Implementation of usearch_global LCA?

martin-hartmann commented 3 years ago

Dear Torbjørn

Would it be possible to implement an LCA (last common ancestor) approach to the output of usearch_global that is run against a taxonomic reference databases (e.g. in the same format as used for sintax).

Using the SINTAX classifier sometimes yields very strange results when comparing it to the sequence hits against the DB using usearch_global. Thus, another classiferi based on LCA of the usearch_global output could be a great addition.

Thanks for considering it. Kind regards, Martin

torognes commented 3 years ago

Hi, thanks for the suggestion.

Yes, this is something we will consider implementing. I'll look into the details. It appears to be relatively simple to implement based on the existing code.

martin-hartmann commented 3 years ago

This is great and so much needed. Thanks a lot.

martin-hartmann commented 3 years ago

Dear Torbjørn

Hope all is well. Any update on this topic?
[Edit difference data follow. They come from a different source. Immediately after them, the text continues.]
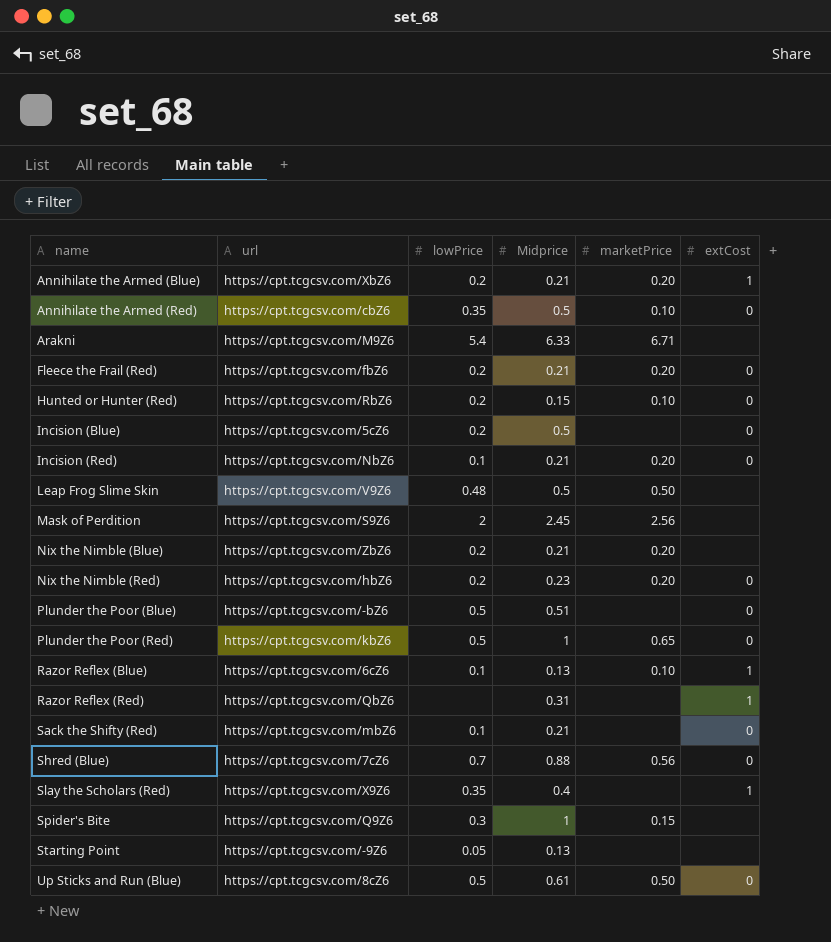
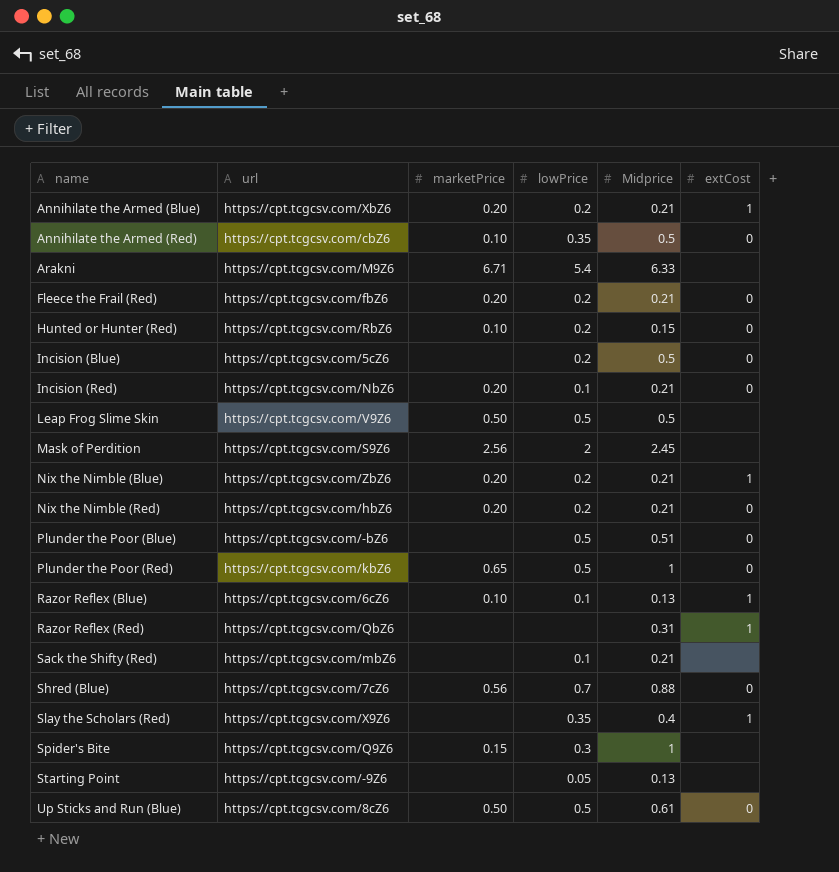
column marketPrice | position: 5 -> 3
Leap Frog Slime Skin | lowPrice: 0.48 -> 0.5
Nix the Nimble (Blue) | extCost: none -> 1
Nix the Nimble (Red) | Midprice: 0.23 -> 0.21
Sack the Shifty (Red) | extCost: 0 -> none

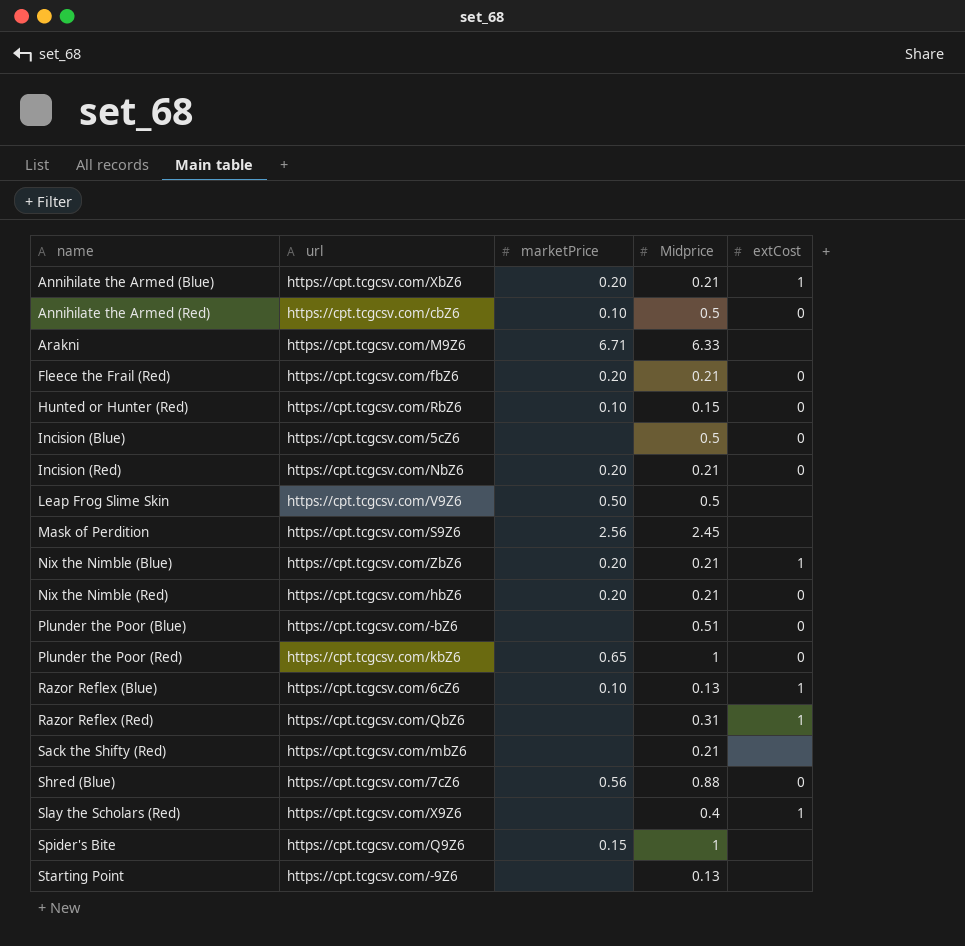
column lowPrice | position: 4 -> none
row Up Sticks and Run (Blue): https://cpt.tcgcsv.com/8cZ6 | 0.50 | 0.5 | 0.61 | 0 -> none

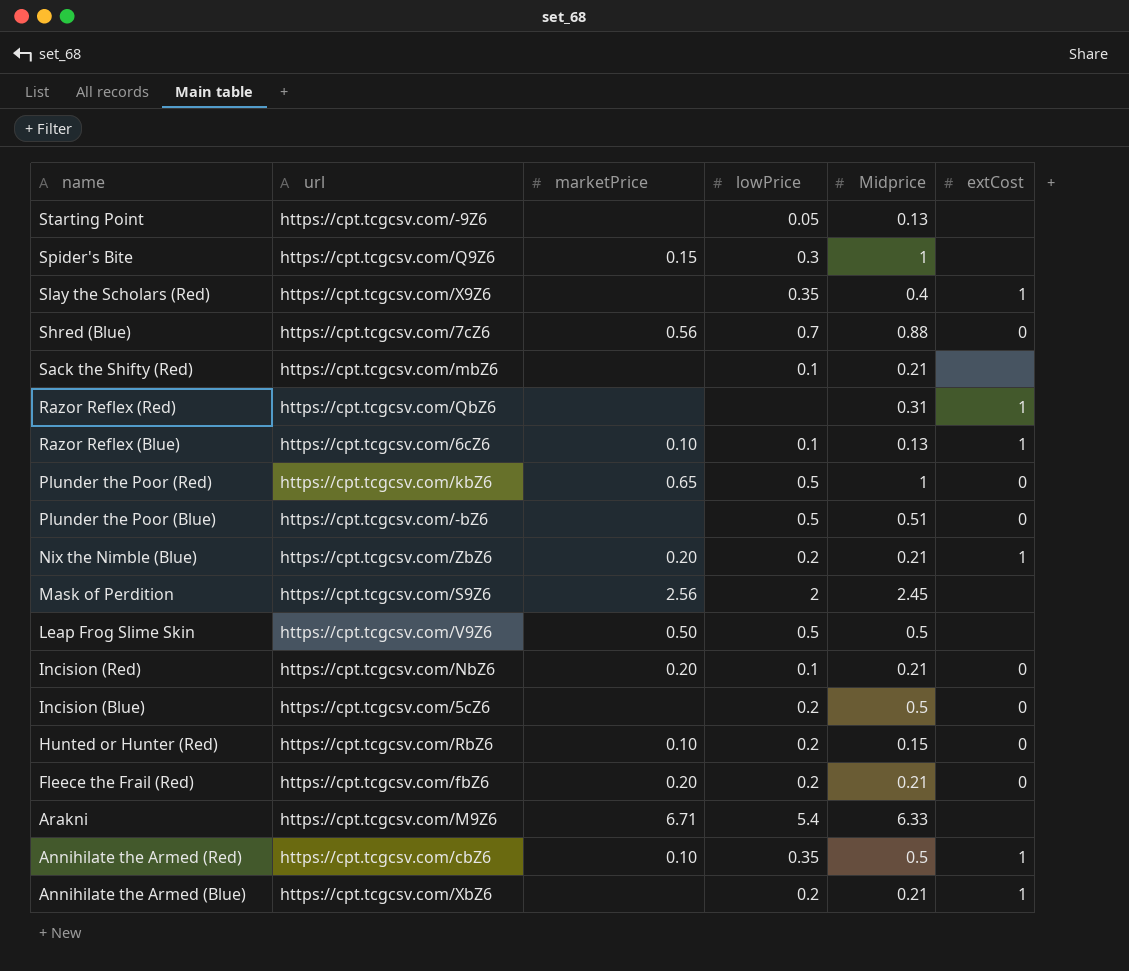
row order: name ascending -> name descending
column lowPrice | position: none -> 4
row Nix the Nimble (Red): https://cpt.tcgcsv.com/hbZ6 | 0.20 | 0.21 | 0 -> none
Annihilate the Armed (Red) | extCost: 0 -> 1
Annihilate the Armed (Blue) | marketPrice: 0.20 -> none

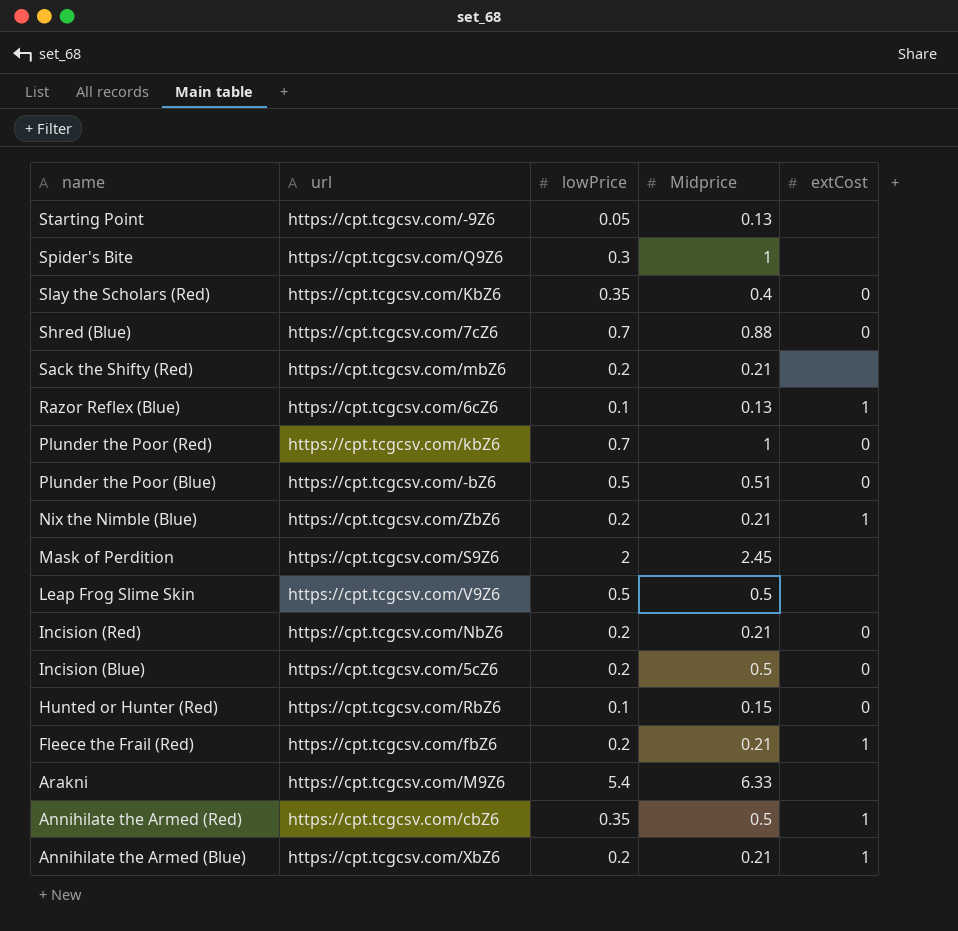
column marketPrice | position: 3 -> none
row Razor Reflex (Red): https://cpt.tcgcsv.com/QbZ6 | none | none | 0.31 | 1 -> none
Slay the Scholars (Red) | url: https://cpt.tcgcsv.com/X9Z6 -> https://cpt.tcgcsv.com/KbZ6
Slay the Scholars (Red) | extCost: 1 -> 0
Sack the Shifty (Red) | lowPrice: 0.1 -> 0.2
Plunder the Poor (Red) | lowPrice: 0.5 -> 0.7
Incision (Red) | lowPrice: 0.1 -> 0.2
Hunted or Hunter (Red) | lowPrice: 0.2 -> 0.1
Fleece the Frail (Red) | extCost: 0 -> 1

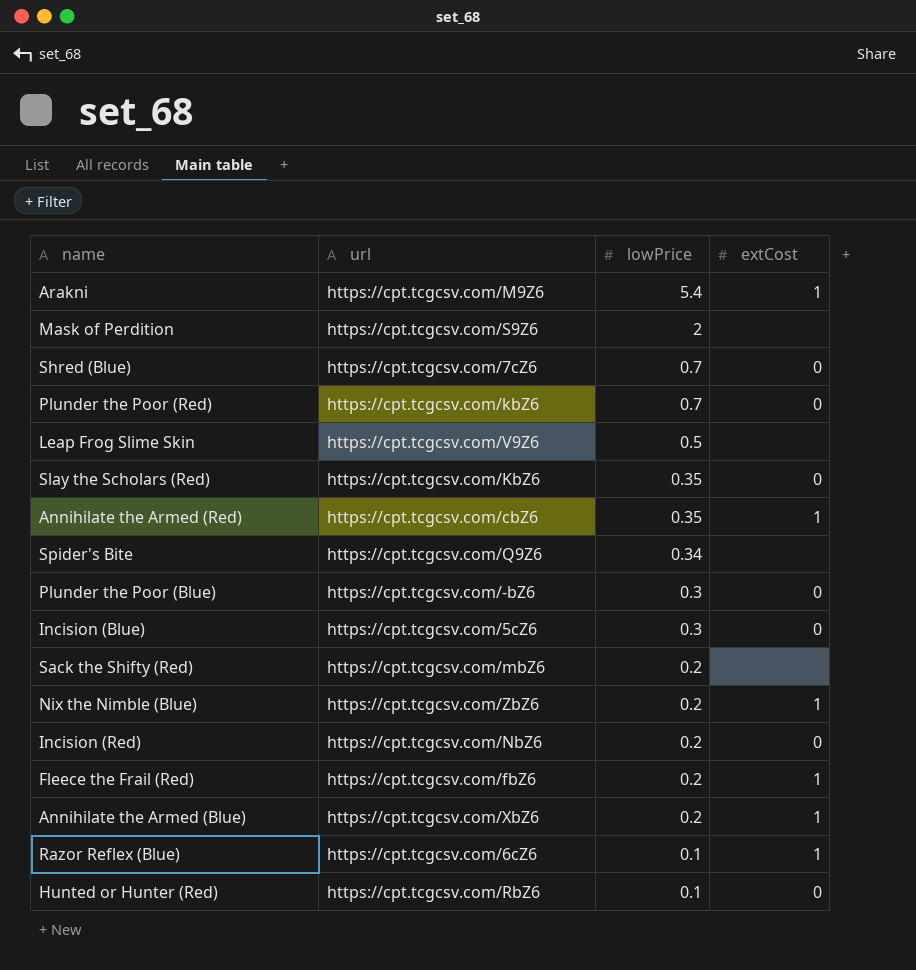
row order: name descending -> lowPrice descending
column Midprice | position: 4 -> none
row Starting Point: https://cpt.tcgcsv.com/-9Z6 | 0.05 | 0.13 | none -> none
Arakni | extCost: none -> 1
Spider's Bite | lowPrice: 0.3 -> 0.34
Plunder the Poor (Blue) | lowPrice: 0.5 -> 0.3
Incision (Blue) | lowPrice: 0.2 -> 0.3

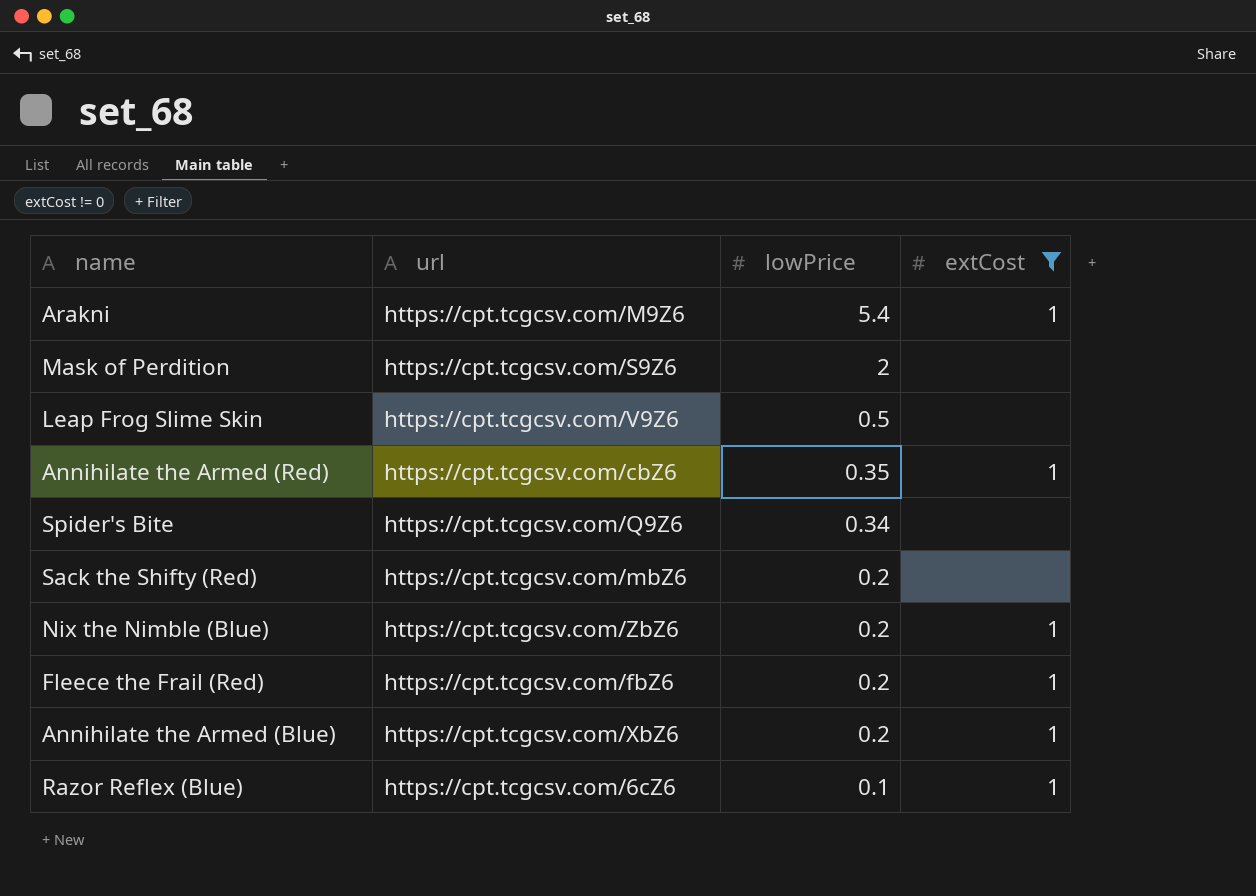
filter: none -> extCost != 0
It would be great to have this option included.

Kind regards, Martin

torognes commented 3 years ago

I am sorry but haven't had time to work on this yet. I'll have more time for development this autumn, and it's one of the features I plan to implement.

martin-hartmann commented 3 years ago

Thank you very much!

torognes commented 3 years ago

I've now added an option called --lcaout that I hope will satisfy your needs. It is is in the latest commit, but not in the release yet.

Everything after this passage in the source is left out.